Rockford-Fosgate claims their latest V-power 1500bd is stable to 1 ohm, and I would think that your Oldschool would also be. The 2 wiring options for 3 subs with 2 ohm dvc would give you a 1.34 ohm load and a 3 ohm load. The 1.34 ohm option would mean more watts to the subs, but the amp will run hotter. The diagrams look like this:
Using just 2 of the Kickers, you can wire 3 different ways, with final impedances of 0.5 ohms, 2 ohms, or 8 ohms. You do not want the 0.5 ohm load. It's bad for the amp. You don't want the 8 ohm load. It doesn't allow the amp to produce as much power. So that leaves only the 2 ohm, with coils in series and subs in parallel. It looks like this:
Hope this helps. If it does, please rate as "FixYa".

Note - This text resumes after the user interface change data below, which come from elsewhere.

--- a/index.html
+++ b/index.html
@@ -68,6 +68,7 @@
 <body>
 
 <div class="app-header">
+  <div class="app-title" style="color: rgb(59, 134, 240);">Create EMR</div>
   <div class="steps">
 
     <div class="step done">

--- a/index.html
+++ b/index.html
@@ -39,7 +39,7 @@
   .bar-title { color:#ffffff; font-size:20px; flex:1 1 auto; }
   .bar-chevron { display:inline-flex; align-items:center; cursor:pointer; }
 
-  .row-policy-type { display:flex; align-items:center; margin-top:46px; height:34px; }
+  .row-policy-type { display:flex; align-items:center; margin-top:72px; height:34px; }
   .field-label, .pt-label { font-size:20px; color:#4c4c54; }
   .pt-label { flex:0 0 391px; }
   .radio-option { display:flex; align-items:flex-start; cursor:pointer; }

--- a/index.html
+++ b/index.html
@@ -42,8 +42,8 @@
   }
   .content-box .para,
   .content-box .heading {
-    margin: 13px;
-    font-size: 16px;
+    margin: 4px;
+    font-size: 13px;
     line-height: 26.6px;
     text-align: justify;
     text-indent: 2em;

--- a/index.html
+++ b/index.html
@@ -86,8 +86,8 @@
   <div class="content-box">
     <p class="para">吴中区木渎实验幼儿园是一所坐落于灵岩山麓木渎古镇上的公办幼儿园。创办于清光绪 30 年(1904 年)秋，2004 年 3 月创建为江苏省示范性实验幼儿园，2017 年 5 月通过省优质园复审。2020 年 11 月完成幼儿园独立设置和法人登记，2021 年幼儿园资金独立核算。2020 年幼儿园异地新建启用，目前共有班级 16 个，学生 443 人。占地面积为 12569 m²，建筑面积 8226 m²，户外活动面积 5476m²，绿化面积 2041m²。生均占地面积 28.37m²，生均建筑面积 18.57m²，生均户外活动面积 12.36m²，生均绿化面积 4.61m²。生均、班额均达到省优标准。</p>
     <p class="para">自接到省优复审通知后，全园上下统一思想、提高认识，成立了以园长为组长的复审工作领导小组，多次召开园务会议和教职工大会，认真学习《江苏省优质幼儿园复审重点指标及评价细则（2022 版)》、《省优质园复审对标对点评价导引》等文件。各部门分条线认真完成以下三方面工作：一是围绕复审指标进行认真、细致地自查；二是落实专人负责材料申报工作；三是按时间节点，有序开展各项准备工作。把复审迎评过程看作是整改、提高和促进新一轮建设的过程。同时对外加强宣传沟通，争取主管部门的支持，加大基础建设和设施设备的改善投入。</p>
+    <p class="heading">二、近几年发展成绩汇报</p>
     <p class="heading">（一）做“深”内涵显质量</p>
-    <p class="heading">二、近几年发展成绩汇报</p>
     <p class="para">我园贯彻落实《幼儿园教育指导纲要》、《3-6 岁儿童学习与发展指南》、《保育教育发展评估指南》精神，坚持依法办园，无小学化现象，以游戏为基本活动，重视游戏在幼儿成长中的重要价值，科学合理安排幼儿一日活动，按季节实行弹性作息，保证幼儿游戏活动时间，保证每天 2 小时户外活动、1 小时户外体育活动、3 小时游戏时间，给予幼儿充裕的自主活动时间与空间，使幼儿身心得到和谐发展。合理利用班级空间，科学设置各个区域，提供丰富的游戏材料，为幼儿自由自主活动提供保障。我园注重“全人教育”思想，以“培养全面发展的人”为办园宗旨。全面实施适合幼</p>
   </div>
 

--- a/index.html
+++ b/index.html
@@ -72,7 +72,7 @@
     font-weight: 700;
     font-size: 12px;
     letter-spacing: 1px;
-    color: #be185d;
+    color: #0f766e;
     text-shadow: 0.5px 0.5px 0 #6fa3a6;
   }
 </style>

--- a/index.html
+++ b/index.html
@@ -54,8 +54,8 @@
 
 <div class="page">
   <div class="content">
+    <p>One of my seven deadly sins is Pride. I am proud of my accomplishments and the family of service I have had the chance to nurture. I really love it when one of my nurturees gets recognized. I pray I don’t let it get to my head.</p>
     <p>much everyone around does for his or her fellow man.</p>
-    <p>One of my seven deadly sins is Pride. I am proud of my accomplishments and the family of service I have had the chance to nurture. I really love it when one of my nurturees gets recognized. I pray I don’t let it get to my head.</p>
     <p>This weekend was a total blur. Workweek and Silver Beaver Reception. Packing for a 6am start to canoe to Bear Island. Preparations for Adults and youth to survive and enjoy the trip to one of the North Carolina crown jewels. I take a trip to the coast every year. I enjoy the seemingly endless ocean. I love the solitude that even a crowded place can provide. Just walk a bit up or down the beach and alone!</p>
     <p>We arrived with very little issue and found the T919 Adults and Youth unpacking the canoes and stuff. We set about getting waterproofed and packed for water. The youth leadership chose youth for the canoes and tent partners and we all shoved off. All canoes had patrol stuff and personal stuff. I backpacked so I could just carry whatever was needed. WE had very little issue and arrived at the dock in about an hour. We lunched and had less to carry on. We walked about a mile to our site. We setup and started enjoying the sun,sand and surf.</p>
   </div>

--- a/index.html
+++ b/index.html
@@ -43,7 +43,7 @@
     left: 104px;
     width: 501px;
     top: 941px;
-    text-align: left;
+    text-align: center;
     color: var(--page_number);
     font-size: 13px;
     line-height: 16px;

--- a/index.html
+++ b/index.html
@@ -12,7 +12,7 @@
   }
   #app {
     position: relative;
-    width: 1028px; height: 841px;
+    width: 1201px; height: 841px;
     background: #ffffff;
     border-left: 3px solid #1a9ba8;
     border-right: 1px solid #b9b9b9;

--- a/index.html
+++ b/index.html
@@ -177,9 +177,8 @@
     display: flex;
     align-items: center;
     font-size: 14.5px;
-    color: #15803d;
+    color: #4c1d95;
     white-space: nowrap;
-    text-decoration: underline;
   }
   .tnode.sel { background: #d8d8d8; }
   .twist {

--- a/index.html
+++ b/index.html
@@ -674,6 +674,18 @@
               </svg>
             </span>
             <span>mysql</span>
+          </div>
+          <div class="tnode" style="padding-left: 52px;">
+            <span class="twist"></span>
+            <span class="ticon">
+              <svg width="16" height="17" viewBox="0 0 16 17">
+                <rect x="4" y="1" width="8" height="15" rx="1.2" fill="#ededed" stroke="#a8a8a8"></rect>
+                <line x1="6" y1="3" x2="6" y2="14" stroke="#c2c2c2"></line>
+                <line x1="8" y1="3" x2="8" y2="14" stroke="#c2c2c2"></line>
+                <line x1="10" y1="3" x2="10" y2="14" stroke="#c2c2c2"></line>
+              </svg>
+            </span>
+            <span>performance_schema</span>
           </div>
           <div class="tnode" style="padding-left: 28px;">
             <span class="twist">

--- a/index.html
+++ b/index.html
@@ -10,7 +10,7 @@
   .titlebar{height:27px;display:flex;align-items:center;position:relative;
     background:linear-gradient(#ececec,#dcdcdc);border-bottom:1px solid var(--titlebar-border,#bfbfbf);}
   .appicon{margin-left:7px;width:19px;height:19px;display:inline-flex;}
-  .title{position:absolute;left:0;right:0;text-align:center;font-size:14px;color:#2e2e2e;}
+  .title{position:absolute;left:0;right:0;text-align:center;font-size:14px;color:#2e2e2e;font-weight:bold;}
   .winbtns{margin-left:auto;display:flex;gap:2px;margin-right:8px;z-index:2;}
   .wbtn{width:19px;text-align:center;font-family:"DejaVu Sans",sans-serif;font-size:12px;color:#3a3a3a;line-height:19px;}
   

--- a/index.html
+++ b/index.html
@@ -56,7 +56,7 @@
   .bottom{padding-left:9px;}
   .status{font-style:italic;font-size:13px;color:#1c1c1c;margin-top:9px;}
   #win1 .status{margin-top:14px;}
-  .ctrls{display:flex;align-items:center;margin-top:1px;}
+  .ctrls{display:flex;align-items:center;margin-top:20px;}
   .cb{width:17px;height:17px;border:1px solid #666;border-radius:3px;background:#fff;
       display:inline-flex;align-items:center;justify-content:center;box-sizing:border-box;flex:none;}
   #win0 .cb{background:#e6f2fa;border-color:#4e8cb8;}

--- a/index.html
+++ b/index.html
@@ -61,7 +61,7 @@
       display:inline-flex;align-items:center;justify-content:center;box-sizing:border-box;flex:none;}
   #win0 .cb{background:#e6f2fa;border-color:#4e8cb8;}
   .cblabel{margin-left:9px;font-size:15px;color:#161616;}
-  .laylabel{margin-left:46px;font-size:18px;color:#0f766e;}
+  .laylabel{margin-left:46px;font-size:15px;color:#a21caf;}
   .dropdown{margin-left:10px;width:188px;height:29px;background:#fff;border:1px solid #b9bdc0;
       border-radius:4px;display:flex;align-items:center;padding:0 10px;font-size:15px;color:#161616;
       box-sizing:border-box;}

ok i have the same amp and 1 2ohm dvc sub and was woundering the same thing but from futher research and askin sum xsperts. What i found out is that it is only one channel and even tho there are 2 (+) and 2(-) they actually connect inside the amp makein it one . so if u wanted to wire sumthing parralel u wouldnt have to hook wires from one coil to the other on the speaker , u can just hook it up to the amp. so basically both +'s and negatives on the amp are actually one within it so all the power if you only use one set of them and if u wanna add more subs its just easier to add to the amp by using the xtras .
If the subs are dual 4 ohm voice coils, you could hook the DVC's of each sub in parallel ("+"'s together, "-"'s together) making each sub essentially 2 ohms. Then connect one sub to each channel of the amps. This will put about 200W on each sub.